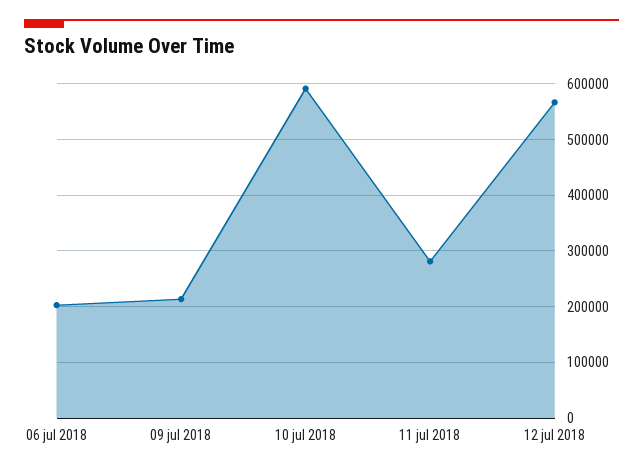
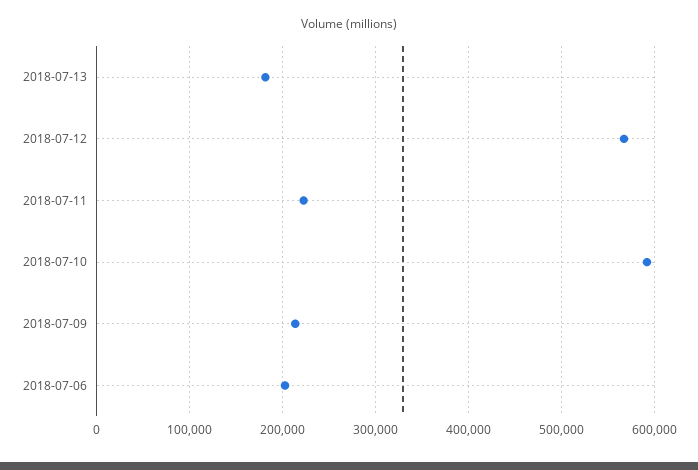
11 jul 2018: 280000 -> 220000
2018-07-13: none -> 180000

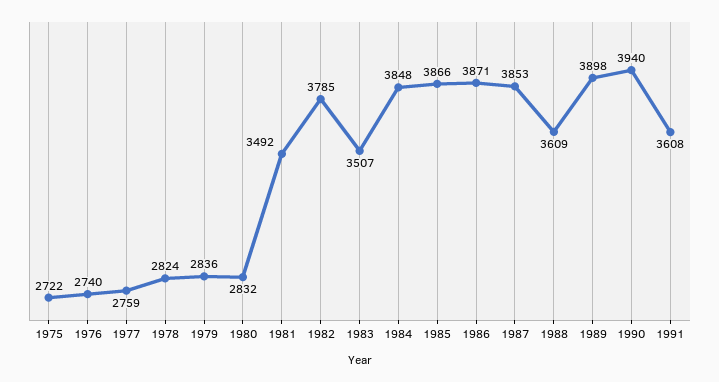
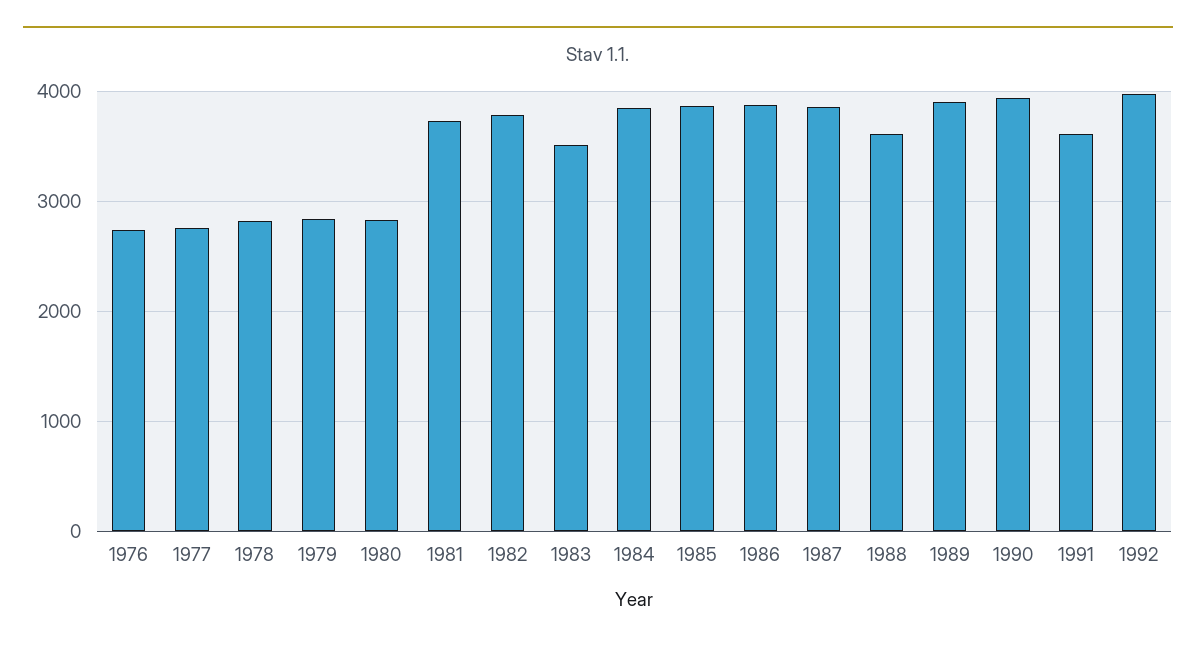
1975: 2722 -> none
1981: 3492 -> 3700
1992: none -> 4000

==

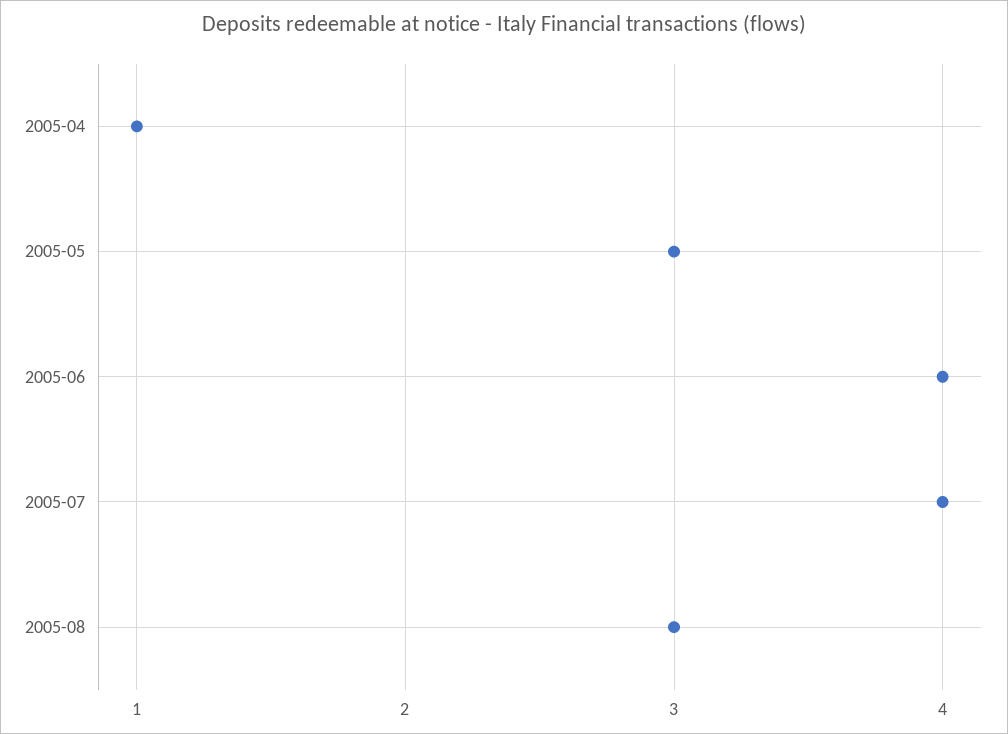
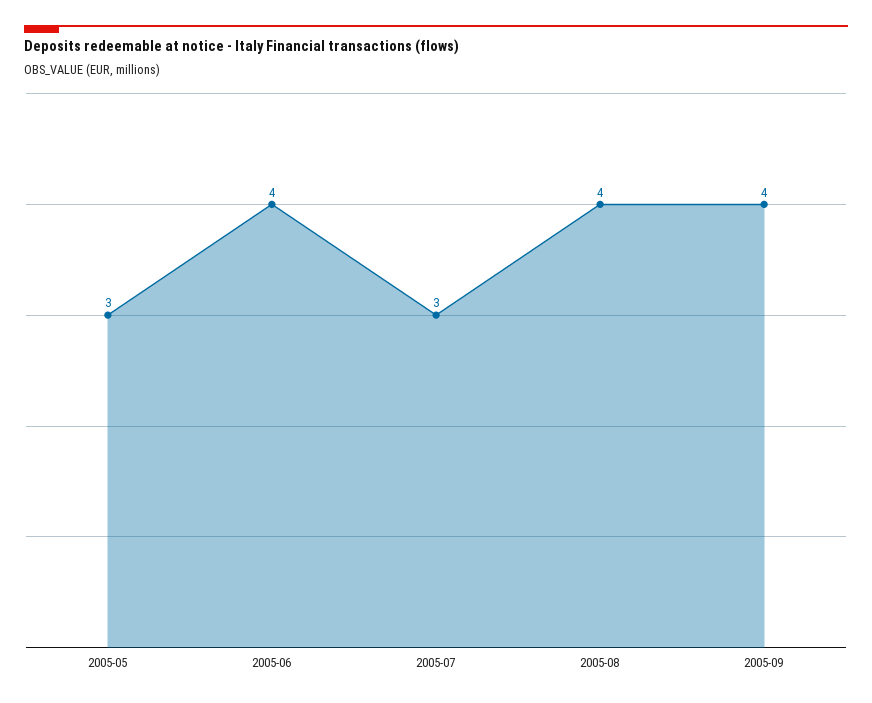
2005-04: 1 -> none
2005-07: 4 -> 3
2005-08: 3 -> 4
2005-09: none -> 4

**PROMPT:**
The answer is those lines of the material above that run from the one containing "2018-07-13: none -> 180000" up to and including the one containing "1992: none -> 4000", restated exactly and without images.

**TASK SOLUTION:**
2018-07-13: none -> 180000

1975: 2722 -> none
1981: 3492 -> 3700
1992: none -> 4000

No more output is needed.